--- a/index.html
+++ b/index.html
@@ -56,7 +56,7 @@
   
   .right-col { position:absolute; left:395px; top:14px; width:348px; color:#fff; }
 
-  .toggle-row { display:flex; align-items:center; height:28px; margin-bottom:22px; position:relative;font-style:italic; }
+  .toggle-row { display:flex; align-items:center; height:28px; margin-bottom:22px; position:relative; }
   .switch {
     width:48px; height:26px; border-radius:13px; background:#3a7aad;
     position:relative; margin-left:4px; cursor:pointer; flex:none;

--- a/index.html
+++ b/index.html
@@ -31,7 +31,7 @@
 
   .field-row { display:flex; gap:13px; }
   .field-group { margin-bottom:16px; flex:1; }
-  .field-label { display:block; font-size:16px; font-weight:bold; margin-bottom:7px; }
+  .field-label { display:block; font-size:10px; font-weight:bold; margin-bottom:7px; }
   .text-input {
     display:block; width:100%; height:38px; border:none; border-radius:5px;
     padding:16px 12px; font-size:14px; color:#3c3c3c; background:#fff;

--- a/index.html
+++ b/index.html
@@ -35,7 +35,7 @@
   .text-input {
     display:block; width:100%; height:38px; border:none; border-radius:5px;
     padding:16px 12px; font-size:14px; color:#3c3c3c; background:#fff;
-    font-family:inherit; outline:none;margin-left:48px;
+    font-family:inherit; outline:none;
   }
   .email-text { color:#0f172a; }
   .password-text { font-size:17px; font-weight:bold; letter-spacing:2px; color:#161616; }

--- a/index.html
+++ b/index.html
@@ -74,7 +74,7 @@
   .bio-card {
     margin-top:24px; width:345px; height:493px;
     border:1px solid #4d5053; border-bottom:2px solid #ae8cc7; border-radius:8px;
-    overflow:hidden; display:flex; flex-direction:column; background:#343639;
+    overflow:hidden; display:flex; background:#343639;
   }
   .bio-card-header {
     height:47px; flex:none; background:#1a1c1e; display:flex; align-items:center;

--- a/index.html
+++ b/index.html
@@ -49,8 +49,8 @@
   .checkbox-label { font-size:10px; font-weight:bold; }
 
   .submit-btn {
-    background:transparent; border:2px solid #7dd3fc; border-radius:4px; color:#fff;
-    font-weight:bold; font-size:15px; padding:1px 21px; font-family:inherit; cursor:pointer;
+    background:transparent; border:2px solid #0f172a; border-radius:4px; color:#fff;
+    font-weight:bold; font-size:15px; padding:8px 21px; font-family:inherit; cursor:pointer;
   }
==
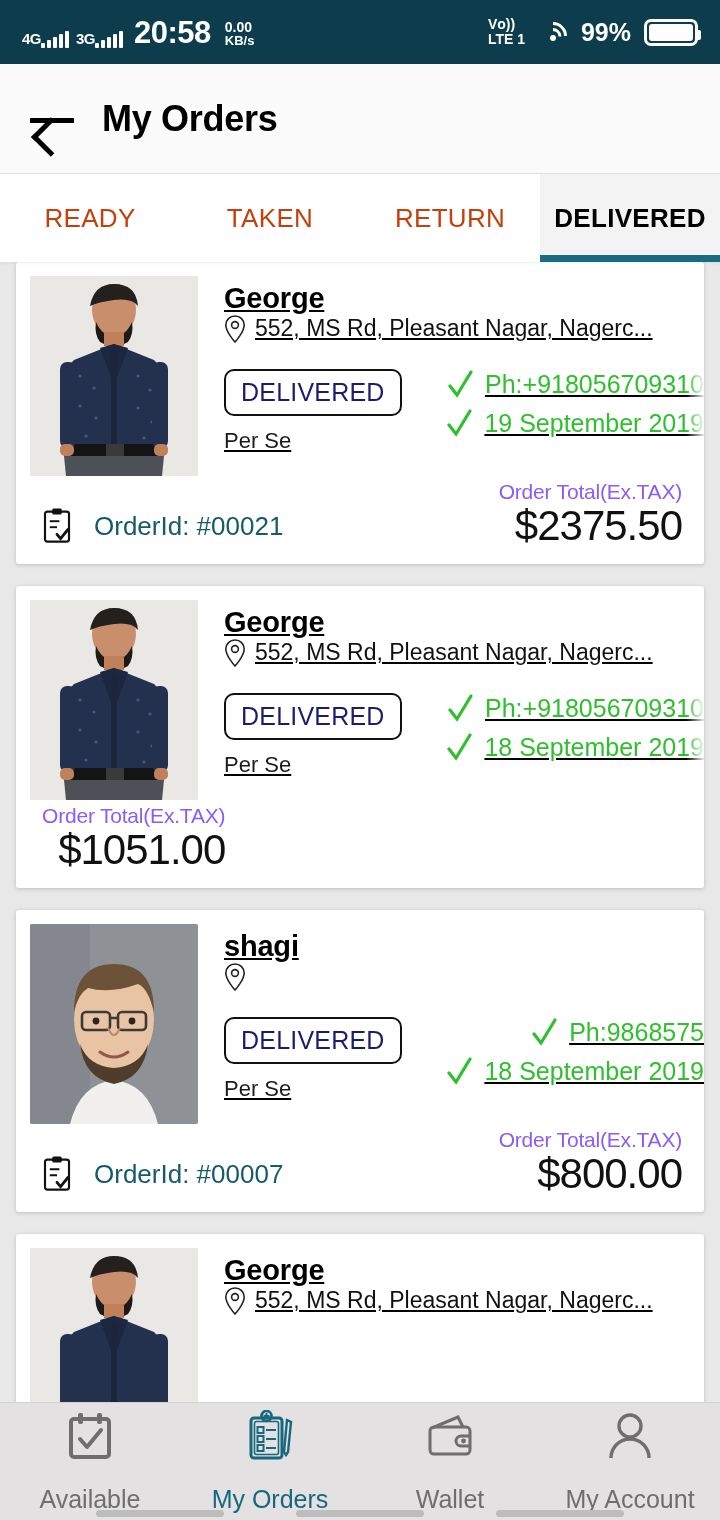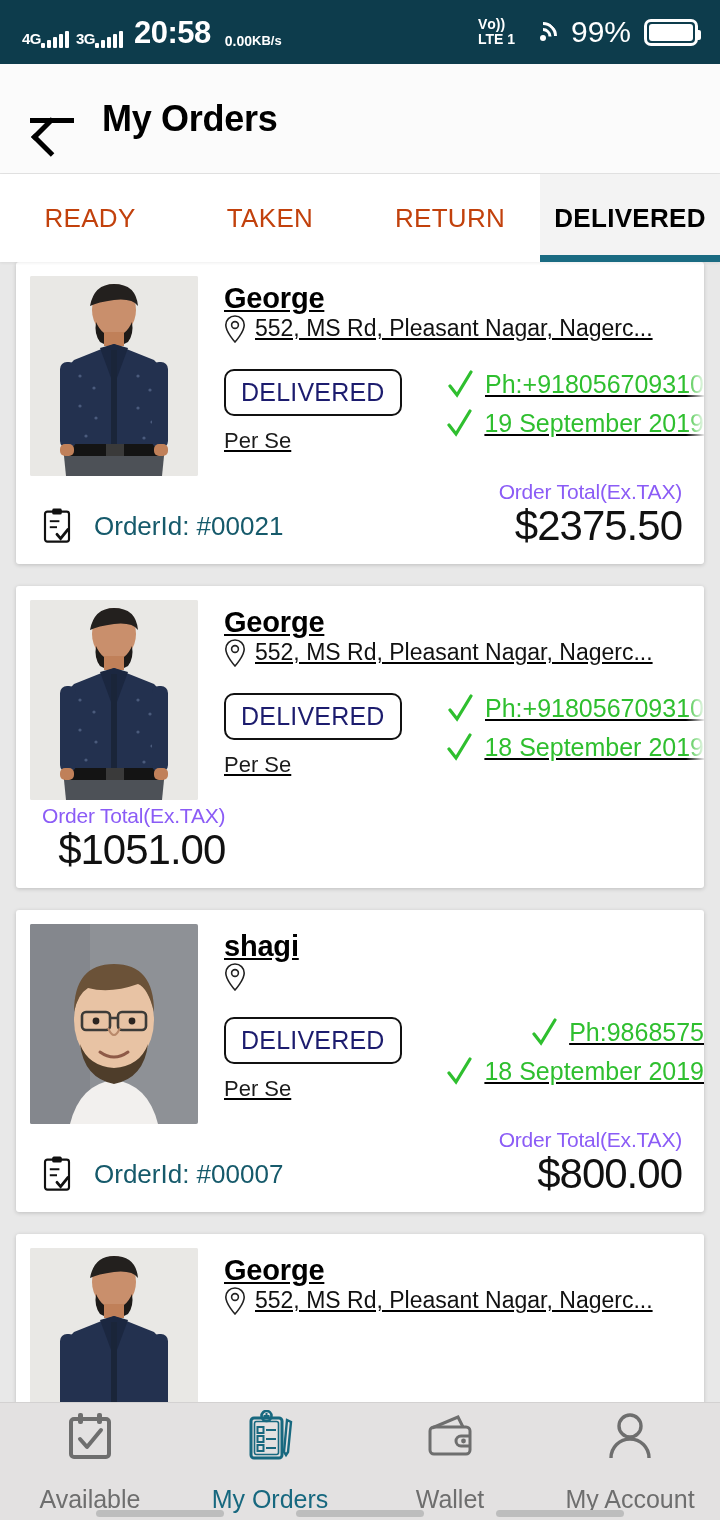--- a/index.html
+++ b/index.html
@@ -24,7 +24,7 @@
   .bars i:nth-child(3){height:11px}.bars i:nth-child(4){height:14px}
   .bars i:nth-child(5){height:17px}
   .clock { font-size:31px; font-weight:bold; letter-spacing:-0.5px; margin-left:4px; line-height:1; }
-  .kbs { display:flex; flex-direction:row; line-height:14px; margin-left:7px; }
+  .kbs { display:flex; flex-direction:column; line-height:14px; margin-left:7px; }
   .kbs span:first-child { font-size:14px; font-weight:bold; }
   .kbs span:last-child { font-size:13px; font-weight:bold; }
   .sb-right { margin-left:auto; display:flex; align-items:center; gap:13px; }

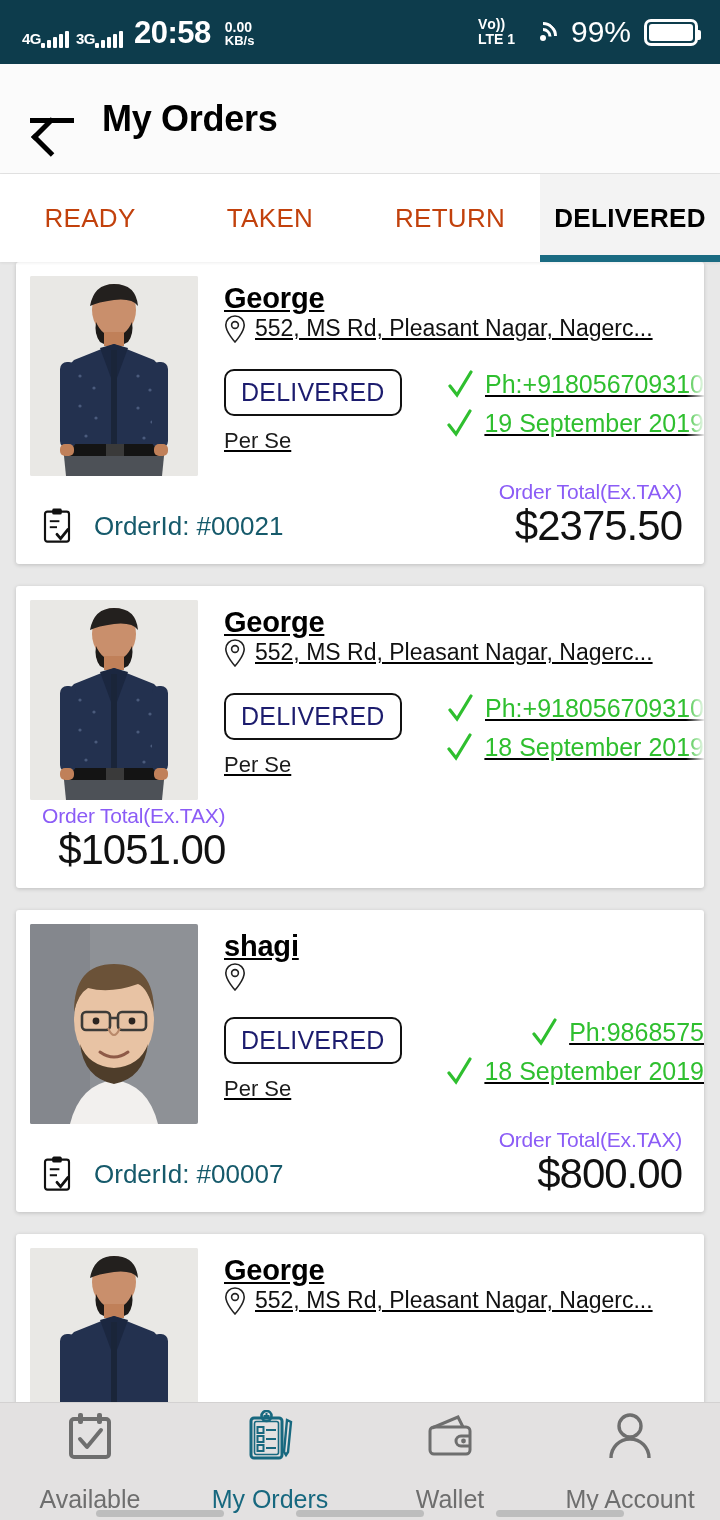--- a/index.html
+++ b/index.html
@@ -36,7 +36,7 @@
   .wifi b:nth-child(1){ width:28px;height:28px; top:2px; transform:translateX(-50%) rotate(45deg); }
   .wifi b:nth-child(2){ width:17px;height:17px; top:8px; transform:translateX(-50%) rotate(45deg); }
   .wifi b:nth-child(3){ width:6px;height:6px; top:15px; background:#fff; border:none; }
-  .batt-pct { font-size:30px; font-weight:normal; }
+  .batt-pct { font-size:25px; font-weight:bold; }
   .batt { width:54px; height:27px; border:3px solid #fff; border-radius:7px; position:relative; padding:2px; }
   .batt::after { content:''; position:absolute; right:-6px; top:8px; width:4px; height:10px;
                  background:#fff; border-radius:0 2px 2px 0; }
---
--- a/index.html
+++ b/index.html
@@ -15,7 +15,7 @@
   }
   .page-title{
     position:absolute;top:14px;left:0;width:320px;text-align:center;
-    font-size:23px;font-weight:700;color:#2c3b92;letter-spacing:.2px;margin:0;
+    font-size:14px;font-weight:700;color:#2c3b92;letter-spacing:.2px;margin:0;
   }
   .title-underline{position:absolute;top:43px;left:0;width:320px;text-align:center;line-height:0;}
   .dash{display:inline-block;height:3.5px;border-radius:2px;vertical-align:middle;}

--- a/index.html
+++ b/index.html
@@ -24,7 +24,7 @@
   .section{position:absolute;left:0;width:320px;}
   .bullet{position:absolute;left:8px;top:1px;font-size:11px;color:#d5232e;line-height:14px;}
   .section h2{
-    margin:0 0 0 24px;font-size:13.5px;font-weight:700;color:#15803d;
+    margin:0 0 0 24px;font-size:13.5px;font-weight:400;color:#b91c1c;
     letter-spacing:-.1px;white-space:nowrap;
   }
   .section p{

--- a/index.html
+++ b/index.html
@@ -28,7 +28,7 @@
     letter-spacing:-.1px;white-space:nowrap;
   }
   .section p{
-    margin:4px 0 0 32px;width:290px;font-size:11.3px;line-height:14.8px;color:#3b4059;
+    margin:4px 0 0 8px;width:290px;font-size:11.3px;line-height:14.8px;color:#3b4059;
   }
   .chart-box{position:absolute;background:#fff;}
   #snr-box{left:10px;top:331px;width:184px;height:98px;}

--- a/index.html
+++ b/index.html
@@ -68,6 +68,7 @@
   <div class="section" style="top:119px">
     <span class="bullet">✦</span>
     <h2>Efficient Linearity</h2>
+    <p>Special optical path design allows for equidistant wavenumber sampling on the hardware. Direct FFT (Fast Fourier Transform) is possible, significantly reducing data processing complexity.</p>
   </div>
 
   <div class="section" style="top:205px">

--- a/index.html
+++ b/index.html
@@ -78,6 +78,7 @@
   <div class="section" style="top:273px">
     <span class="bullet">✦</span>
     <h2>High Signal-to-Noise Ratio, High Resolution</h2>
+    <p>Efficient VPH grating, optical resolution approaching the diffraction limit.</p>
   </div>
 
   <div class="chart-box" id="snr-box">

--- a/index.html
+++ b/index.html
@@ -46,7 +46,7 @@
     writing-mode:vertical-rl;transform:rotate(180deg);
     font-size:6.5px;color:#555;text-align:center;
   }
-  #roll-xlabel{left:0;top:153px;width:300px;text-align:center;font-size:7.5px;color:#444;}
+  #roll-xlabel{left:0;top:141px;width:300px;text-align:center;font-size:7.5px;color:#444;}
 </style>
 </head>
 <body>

**How to complete this task:** A copy of each line in the data above that holds the string "hidden" is needed.

**Written response:**
-    overflow:hidden; display:flex; flex-direction:column; background:#343639;
+    overflow:hidden; display:flex; background:#343639;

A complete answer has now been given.